All of the records below must be output exactly, with no pictures carried over.

□ □ □ □

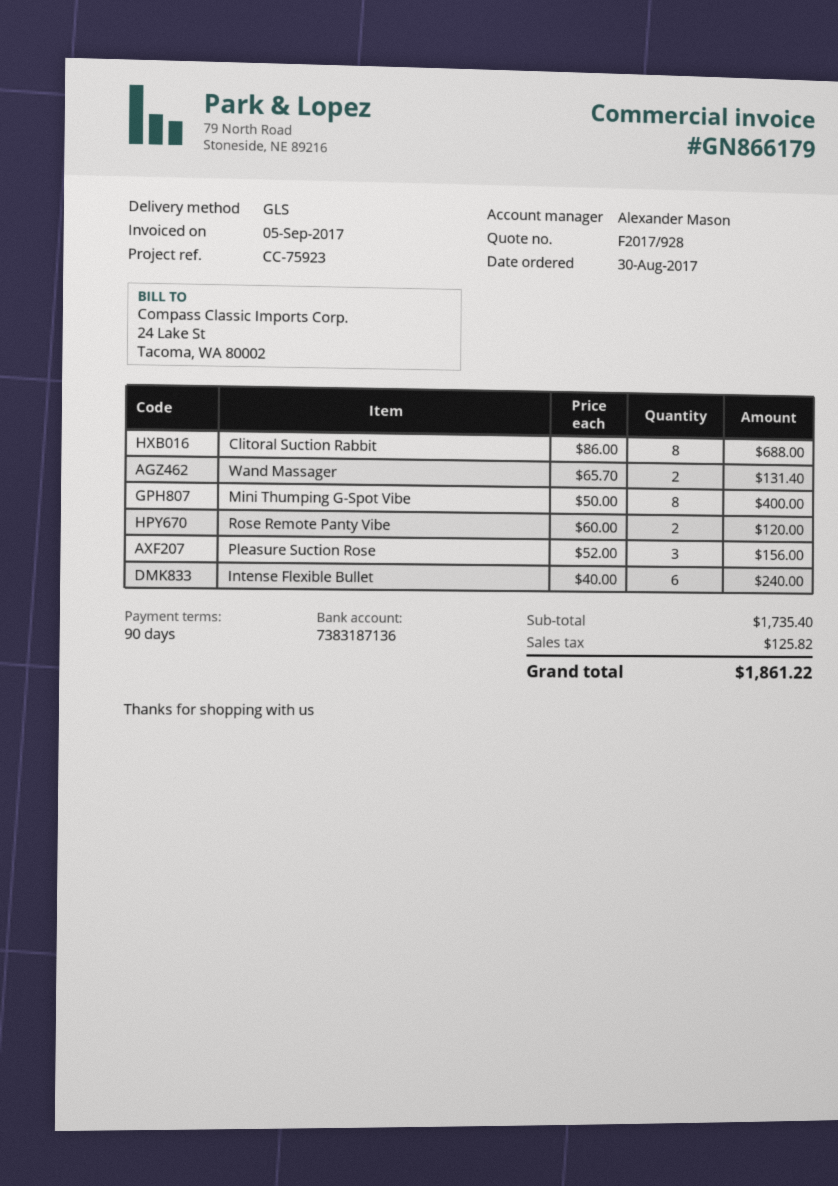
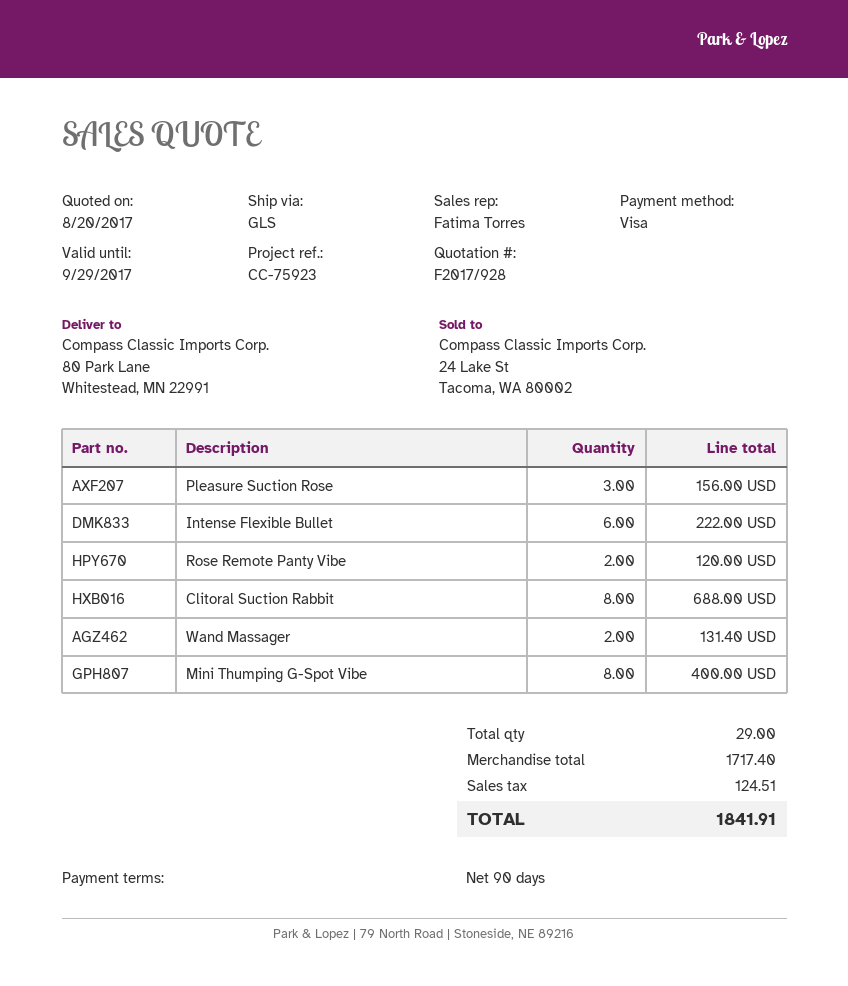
sales rep: Alexander Mason -> Fatima Torres
Intense Flexible Bullet: 6 for 240.00 -> 6 for 222.00
subtotal: 1735.40 -> 1717.40
tax: 125.82 -> 124.51
total: 1861.22 -> 1841.91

□ □ □ □

RESULT:
sales rep: Alexander Mason -> Fatima Torres
Intense Flexible Bullet: 6 for 240.00 -> 6 for 222.00
subtotal: 1735.40 -> 1717.40
tax: 125.82 -> 124.51
total: 1861.22 -> 1841.91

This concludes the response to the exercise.